Ethereum was the first to introduce the virtual machine and defined the smart contract. However, smart contracts are constrained in terms of their functions and not flexible enough to accommodate the needs of complex applications. This is one of the reasons why java-tron support the creation of a chain of application. For the reasons mentioned, java-tron includes a separate module, Actuator, offering application developers a brand new way of development. They can choose to implant their application codes into a chain instead of running them on virtual machines. Actuator, therefore, is the executor of transactions, while applications can be viewed as a cluster of different types of transactions, each of which executed by a corresponding actuator.

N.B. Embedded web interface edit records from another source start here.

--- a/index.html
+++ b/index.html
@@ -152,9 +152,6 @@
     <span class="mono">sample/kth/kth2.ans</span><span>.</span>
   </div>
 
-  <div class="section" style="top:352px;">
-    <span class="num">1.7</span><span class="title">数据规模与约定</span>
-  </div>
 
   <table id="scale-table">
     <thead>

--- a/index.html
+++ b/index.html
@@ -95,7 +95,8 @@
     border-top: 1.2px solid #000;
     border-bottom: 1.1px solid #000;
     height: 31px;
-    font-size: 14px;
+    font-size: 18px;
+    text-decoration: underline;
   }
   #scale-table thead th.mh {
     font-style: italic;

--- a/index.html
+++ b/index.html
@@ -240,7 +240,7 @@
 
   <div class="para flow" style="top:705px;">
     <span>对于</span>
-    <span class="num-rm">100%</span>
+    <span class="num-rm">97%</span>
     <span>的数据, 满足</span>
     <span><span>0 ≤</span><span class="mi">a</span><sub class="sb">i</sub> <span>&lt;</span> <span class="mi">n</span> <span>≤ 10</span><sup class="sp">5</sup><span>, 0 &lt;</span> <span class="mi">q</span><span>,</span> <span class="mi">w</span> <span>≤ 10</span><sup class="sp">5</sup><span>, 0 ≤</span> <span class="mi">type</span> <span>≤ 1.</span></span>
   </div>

Actuator module defines the Actuator interface, which includes 4 different methods:

  1. execute: execute specific actions of transactions, such as state modification, communication between modules, logic execution, etc.
  2. validate: validate authenticity of transactions.
  3. getOwnerAddress: acquire the address of transaction initiators.
  4. calcFee: define the logic of calculating transaction fees.
    Depending on their businesses, developers may set up Actuator accordingly and customize the processing of different types of transactions.